Every line below between the line holding "Q1 '20: 0 -> none" and the line holding "2023Q1: none -> 0.04", inclusive, should be repeated exactly, and all other lines omitted.

□ □ □ □ □ □ □

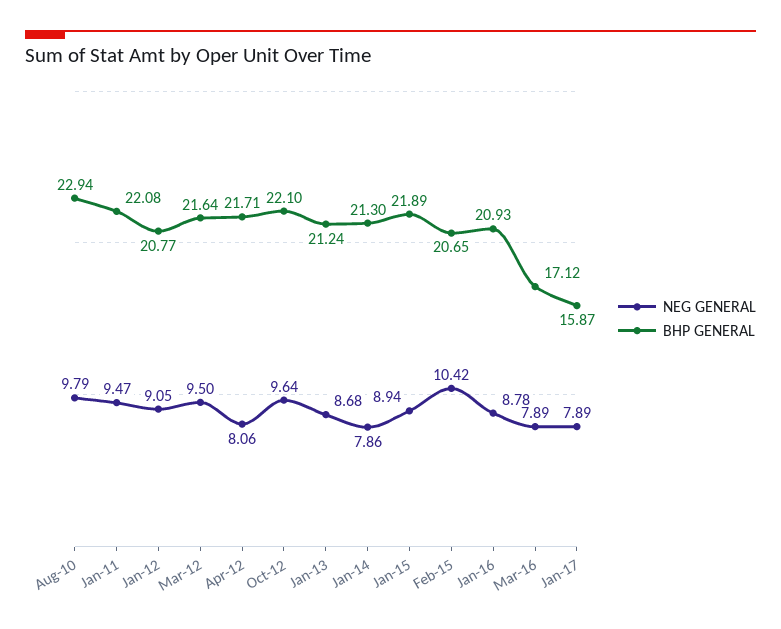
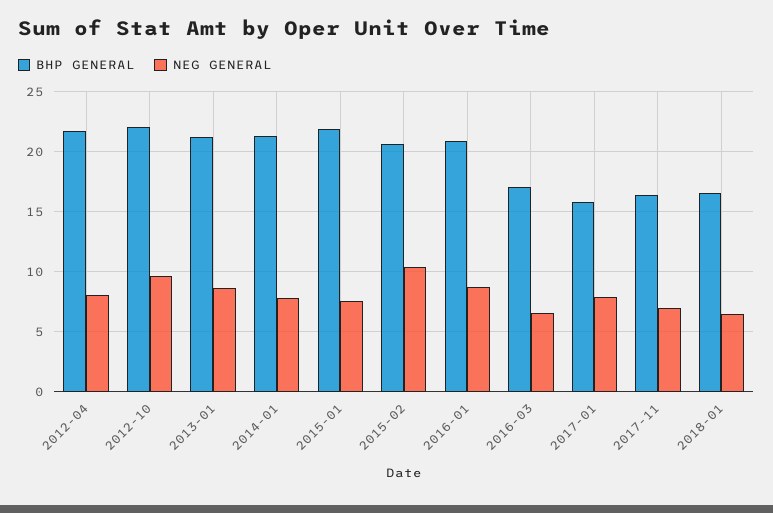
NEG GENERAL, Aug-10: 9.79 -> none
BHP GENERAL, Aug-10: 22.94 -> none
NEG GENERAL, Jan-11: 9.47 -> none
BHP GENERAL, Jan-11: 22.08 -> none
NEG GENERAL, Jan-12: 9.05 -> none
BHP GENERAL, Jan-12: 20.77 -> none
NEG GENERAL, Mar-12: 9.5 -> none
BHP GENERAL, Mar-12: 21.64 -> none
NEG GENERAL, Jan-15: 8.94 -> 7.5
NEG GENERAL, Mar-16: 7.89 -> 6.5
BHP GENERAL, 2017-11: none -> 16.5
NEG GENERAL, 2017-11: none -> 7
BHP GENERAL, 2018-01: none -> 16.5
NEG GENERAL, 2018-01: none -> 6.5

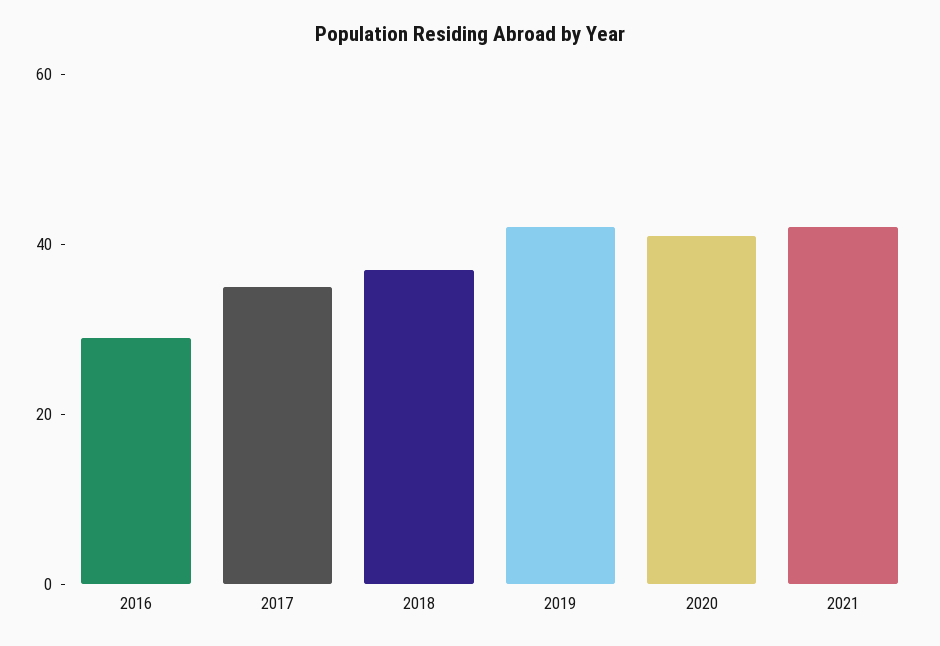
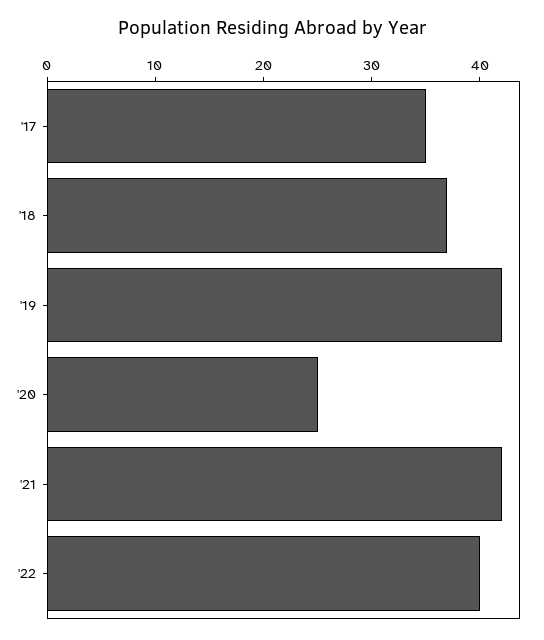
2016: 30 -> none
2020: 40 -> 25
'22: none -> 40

□ □ □ □ □ □ □

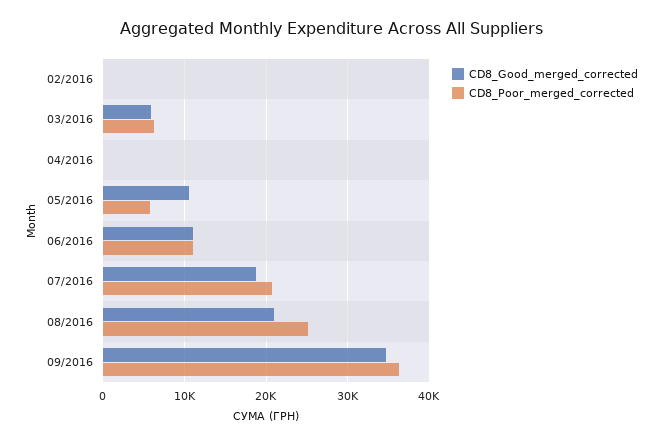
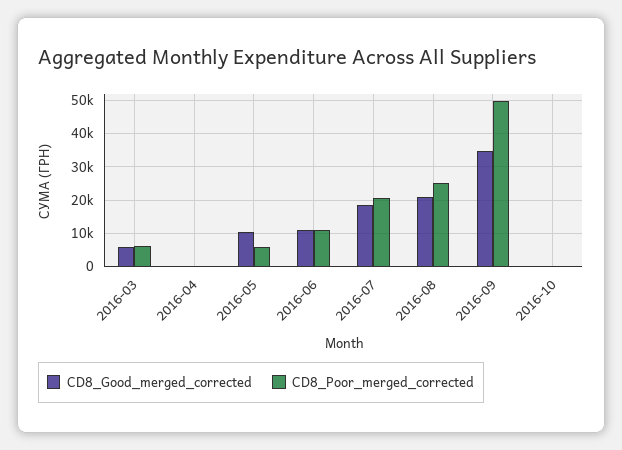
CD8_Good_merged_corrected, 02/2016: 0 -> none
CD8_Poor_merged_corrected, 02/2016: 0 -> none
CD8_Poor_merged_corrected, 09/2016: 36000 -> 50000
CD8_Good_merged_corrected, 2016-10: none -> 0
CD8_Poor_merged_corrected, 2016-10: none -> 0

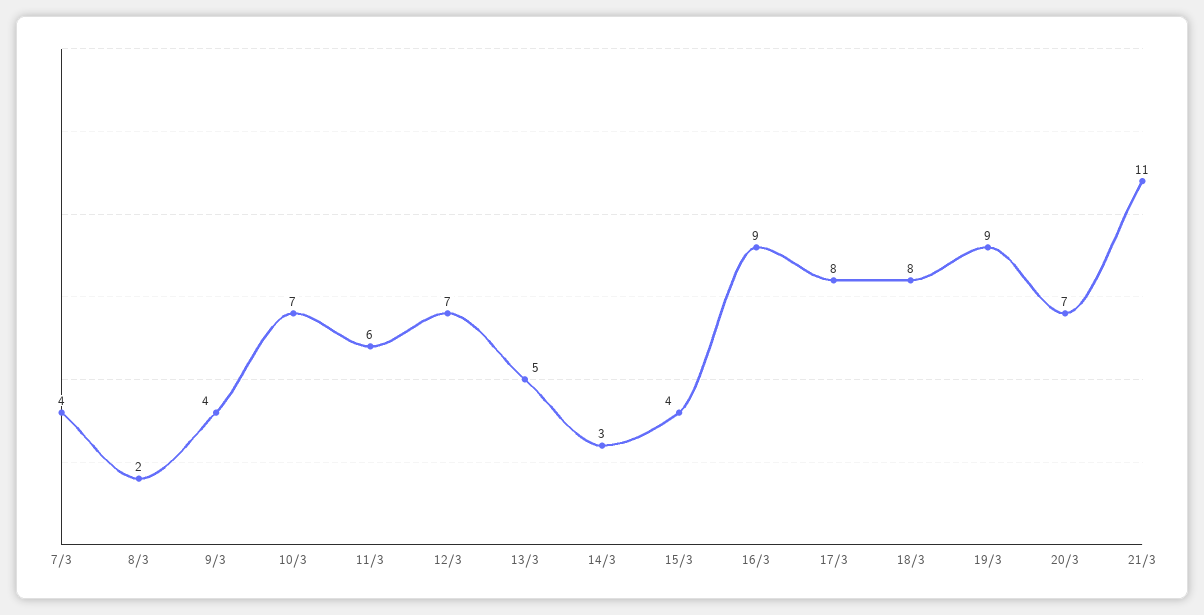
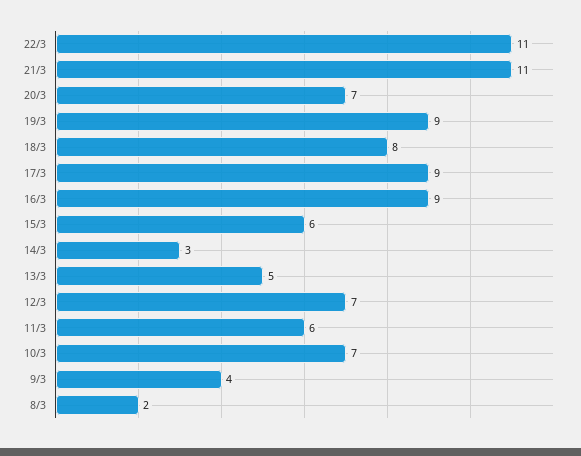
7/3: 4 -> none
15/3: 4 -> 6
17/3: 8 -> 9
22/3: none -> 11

□ □ □ □ □ □ □

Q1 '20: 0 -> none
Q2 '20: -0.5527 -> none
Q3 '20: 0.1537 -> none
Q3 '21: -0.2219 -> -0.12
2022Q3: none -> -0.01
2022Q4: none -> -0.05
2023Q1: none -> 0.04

□ □ □ □ □ □ □

Finished exercise:
Q1 '20: 0 -> none
Q2 '20: -0.5527 -> none
Q3 '20: 0.1537 -> none
Q3 '21: -0.2219 -> -0.12
2022Q3: none -> -0.01
2022Q4: none -> -0.05
2023Q1: none -> 0.04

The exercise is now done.